Much cleaner is to have a set up like the current parser tests where each test can specify which articles it expects to exist with what content (selenium tests may also wish to specify which users exist with what privileges/preferences as well) in addition to being able to tweak configuration settings (otherwise we're going to need a fair few MediaWiki's even to test configurations that are live at WikiMedia). This is quite readily doable, if you run a MediaWiki instance on the same machine as the test runner, and I imagine it would also be possible to do by building a communication protocol between the two, though that seems like a waste of effort.
This is what I was hoping for. I think the test runner should reconfigure the wiki for each test. If we want to be able to run multiple tests in parallel, we should have multiple wikis that can be reconfigured, and tested against independently.

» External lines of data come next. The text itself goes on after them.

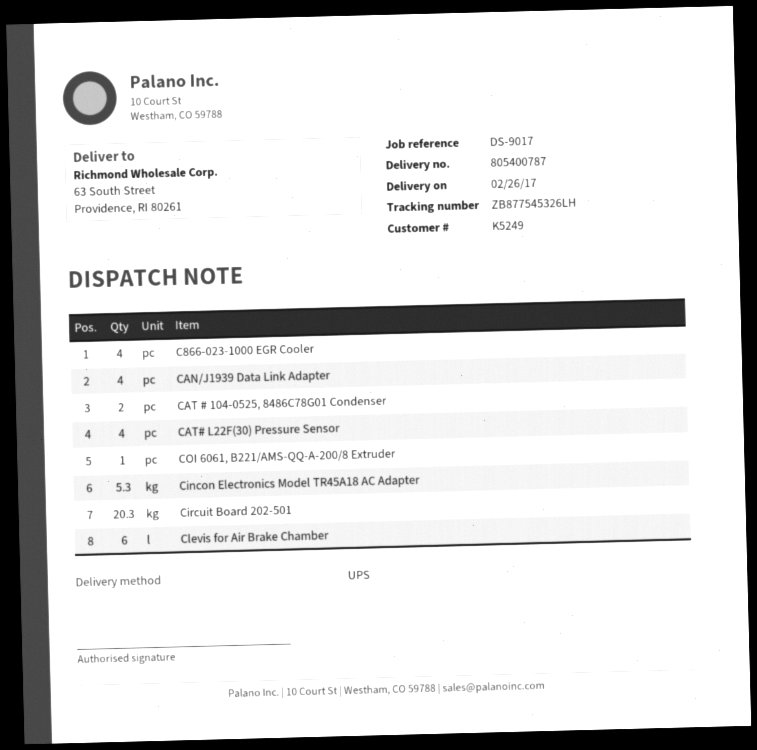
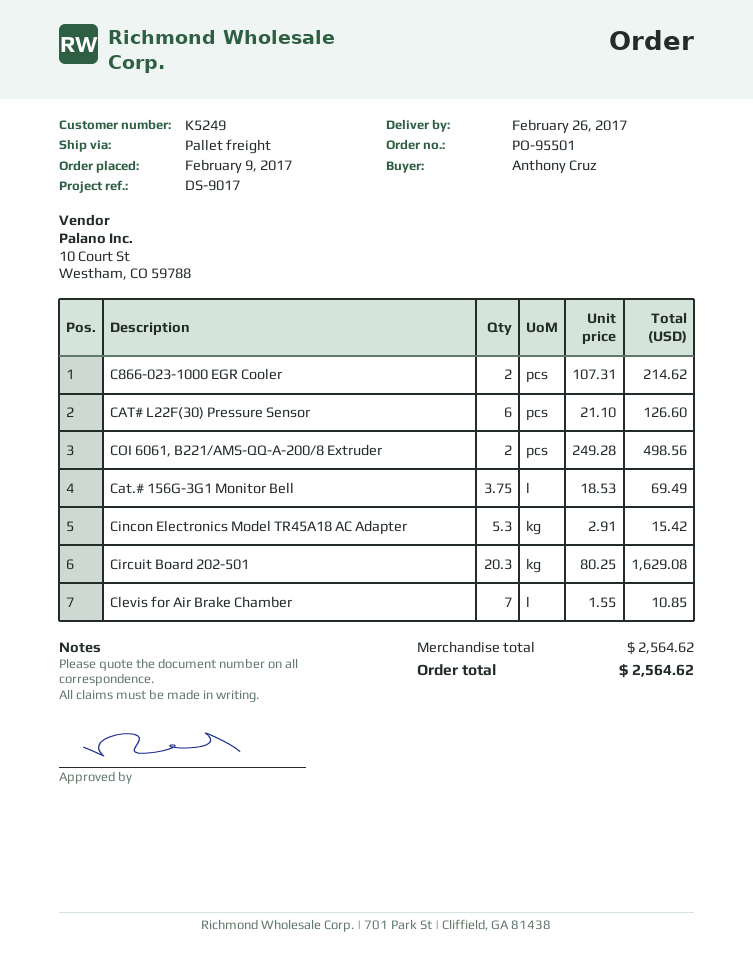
shipping method: UPS -> pallet freight
C866-023-1000 EGR Cooler: 4 -> 2
CAN/J1939 Data Link Adapter: 4 -> none
CAT # 104-0525, 8486C78G01 Condenser: 2 -> none
CAT# L22F(30) Pressure Sensor: 4 -> 6
COI 6061, B221/AMS-QQ-A-200/8 Extruder: 1 -> 2
Clevis for Air Brake Chamber: 6 -> 7
Cat.# 156G-3G1 Monitor Bell: none -> 3.75

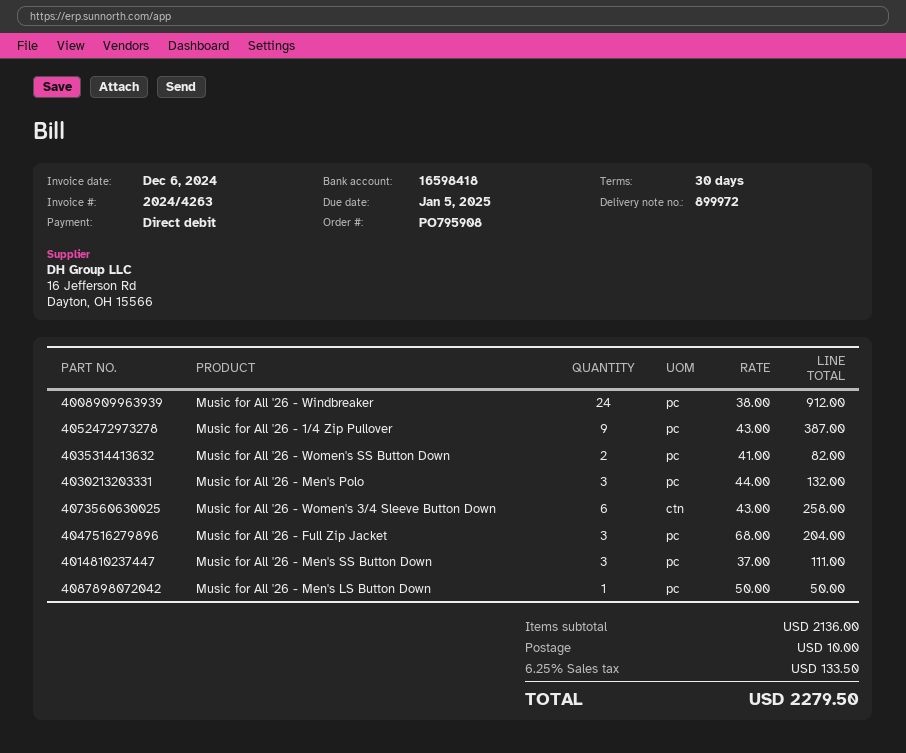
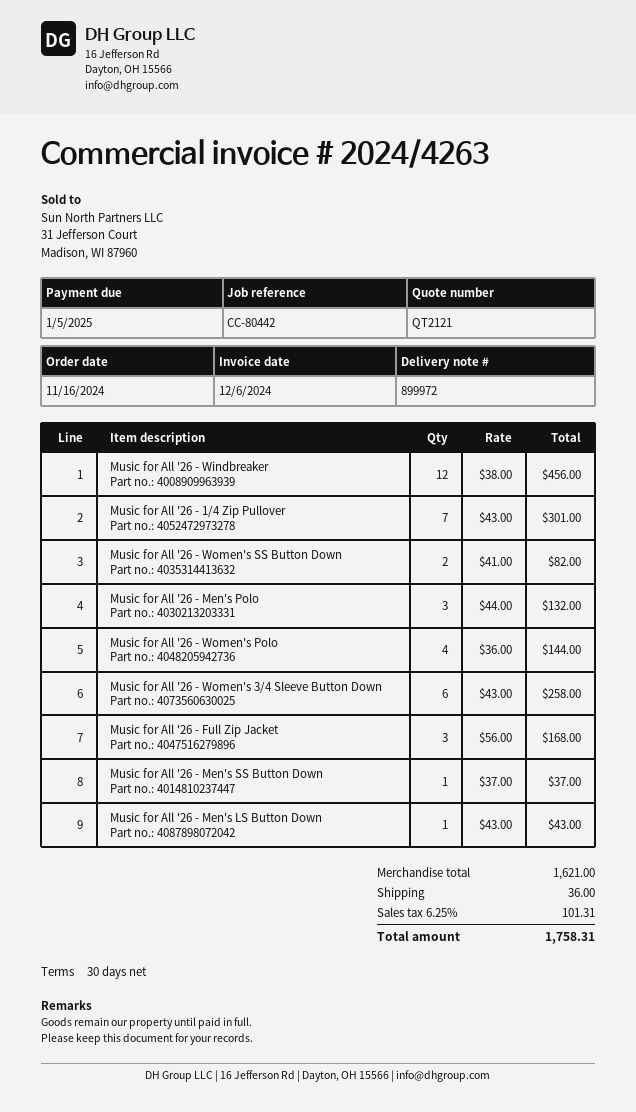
Music for All '26 - Windbreaker: 24 x 38.00 = 912.00 -> 12 x 38.00 = 456.00
Music for All '26 - 1/4 Zip Pullover: 9 x 43.00 = 387.00 -> 7 x 43.00 = 301.00
Music for All '26 - Full Zip Jacket: 3 x 68.00 = 204.00 -> 3 x 56.00 = 168.00
Music for All '26 - Men's SS Button Down: 3 x 37.00 = 111.00 -> 1 x 37.00 = 37.00
Music for All '26 - Men's LS Button Down: 1 x 50.00 = 50.00 -> 1 x 43.00 = 43.00
Music for All '26 - Women's Polo: none -> 4 x 36.00 = 144.00
subtotal: 2136.00 -> 1621.00
shipping: 10.00 -> 36.00
tax: 6.25% = 133.50 -> 6.25% = 101.31
total: 2279.50 -> 1758.31

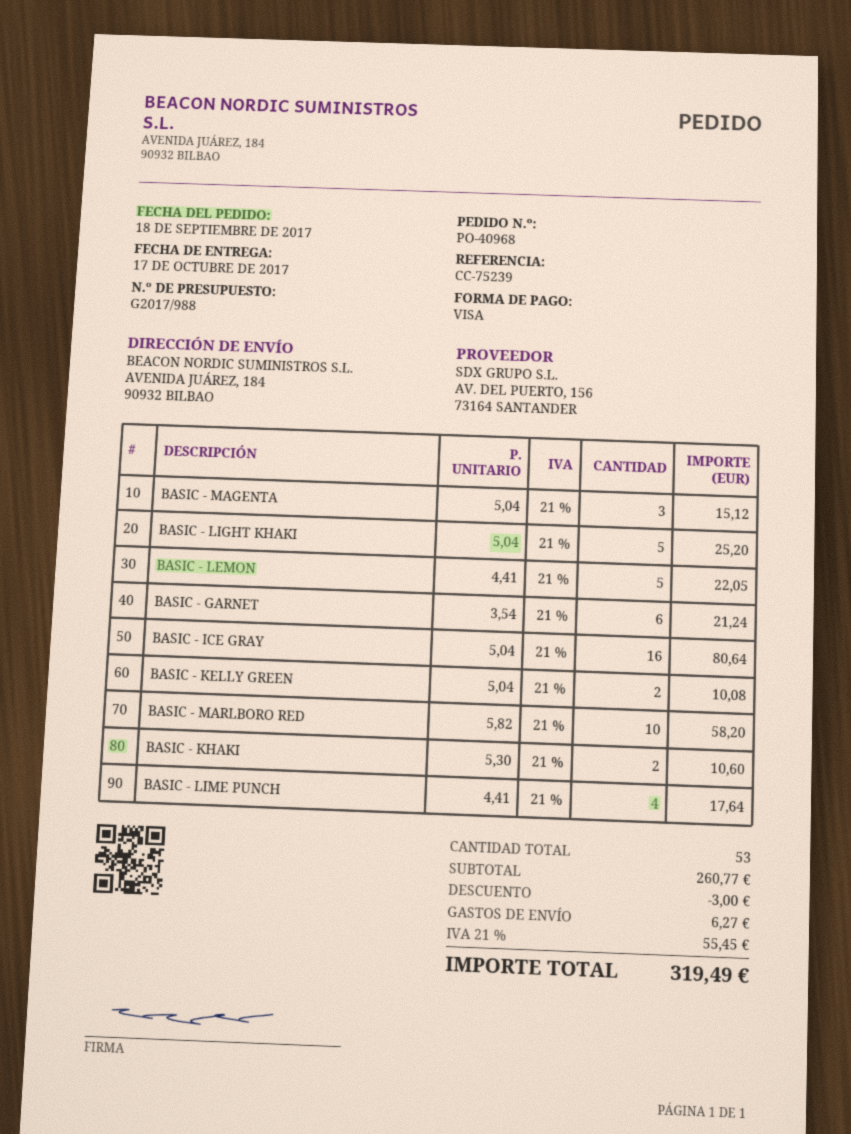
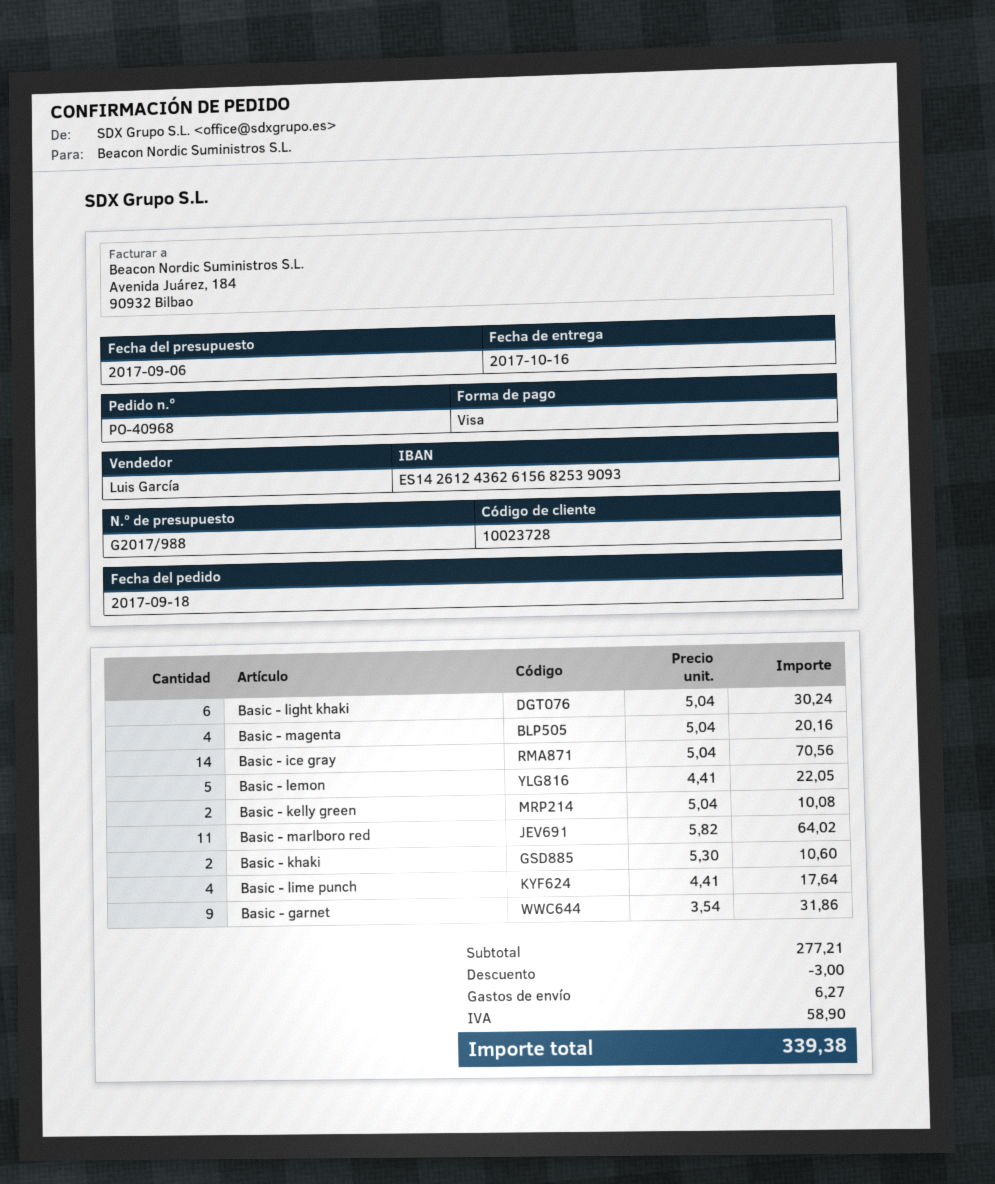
delivery date: 2017-10-17 -> 2017-10-16
BASIC - MAGENTA: 3 x 5.04 = 15.12 -> 4 x 5.04 = 20.16
BASIC - LIGHT KHAKI: 5 x 5.04 = 25.20 -> 6 x 5.04 = 30.24
BASIC - GARNET: 6 x 3.54 = 21.24 -> 9 x 3.54 = 31.86
BASIC - ICE GRAY: 16 x 5.04 = 80.64 -> 14 x 5.04 = 70.56
BASIC - MARLBORO RED: 10 x 5.82 = 58.20 -> 11 x 5.82 = 64.02
subtotal: 260.77 -> 277.21
tax: 55.45 -> 58.90
total: 319.49 -> 339.38

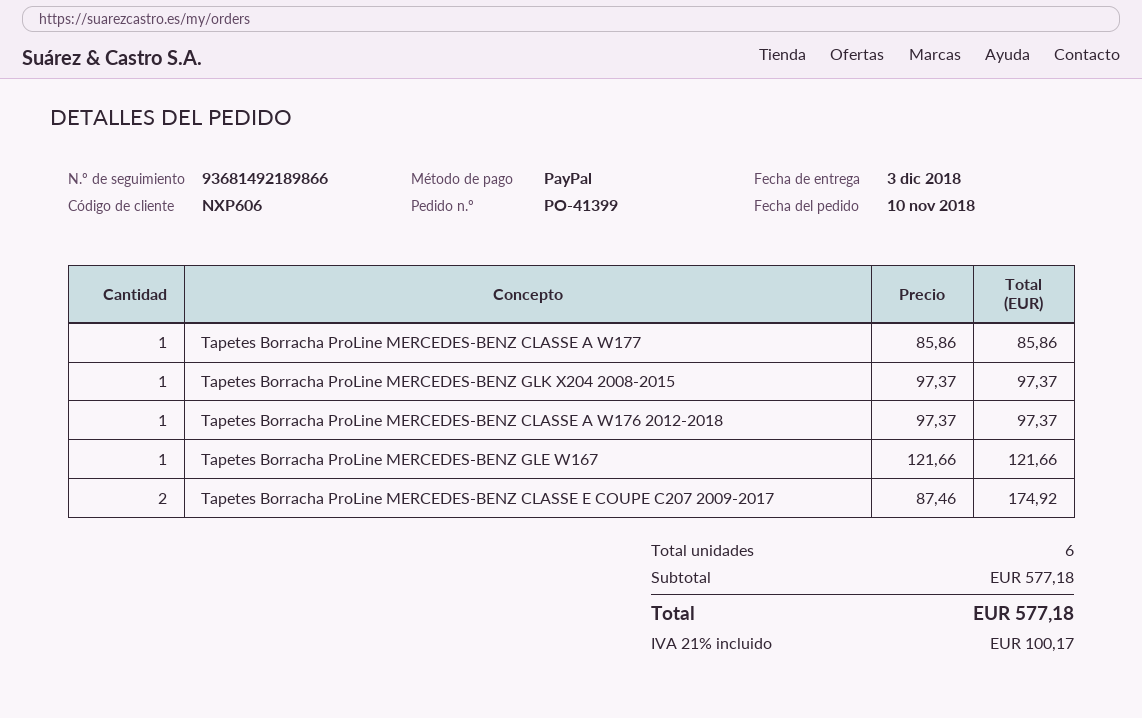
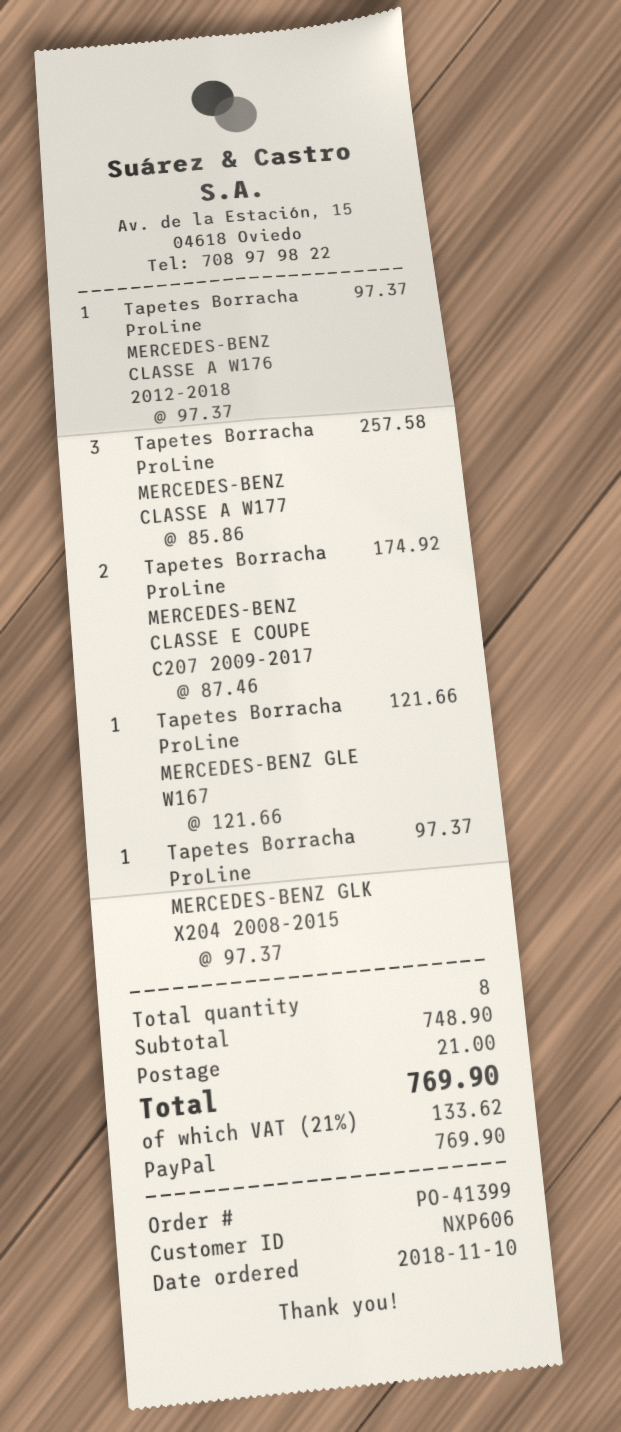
Tapetes Borracha ProLine MERCEDES-BENZ CLASSE A W177: 1 x 85.86 = 85.86 -> 3 x 85.86 = 257.58
total quantity: 6 -> 8
subtotal: 577.18 -> 748.90
shipping: none -> 21.00
tax: 21% = 100.17 -> 21% = 133.62
total: 577.18 -> 769.90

Do the parser tests only test core parser functionality, or do they also test extensions, like ParserFunctions, and SyntaxHighlight GeSHi? It is likely we'll have tests that will need to dynamically include extensions, and configure them dynamically as well.
This won't be a problem for local developers, the test runner, the browser and MediaWiki are all on localhost, the tests can be written in PHP (or exported from selenium IDE into PHP) and run with a wrapper script (maintenance/seleniumTests.php - or w/e) that handles the configuration, output is handled by PHPUnit, all happy.
For a selenium-grid setup, it's not so obvious how to do it, I'd suggest that, instead of having developers run scripts against the grid themselves, they simply request a run on a server designed for this task, which runs the test through the grid using a hostname that will resolve back to the runner. This allows easy local control over the MediaWiki, and makes it reasonably easy to write an interface for normal developers who won't/can't run selenium to run tests against MediaWiki.
For the grid setup, we were exploring the possibility of a test runner that automatically tests commits, and reports them to Code Review, like the parser tests do now. For the most part, people shouldn't be hitting the grid, only bots, unless we have a QA team that is doing something special.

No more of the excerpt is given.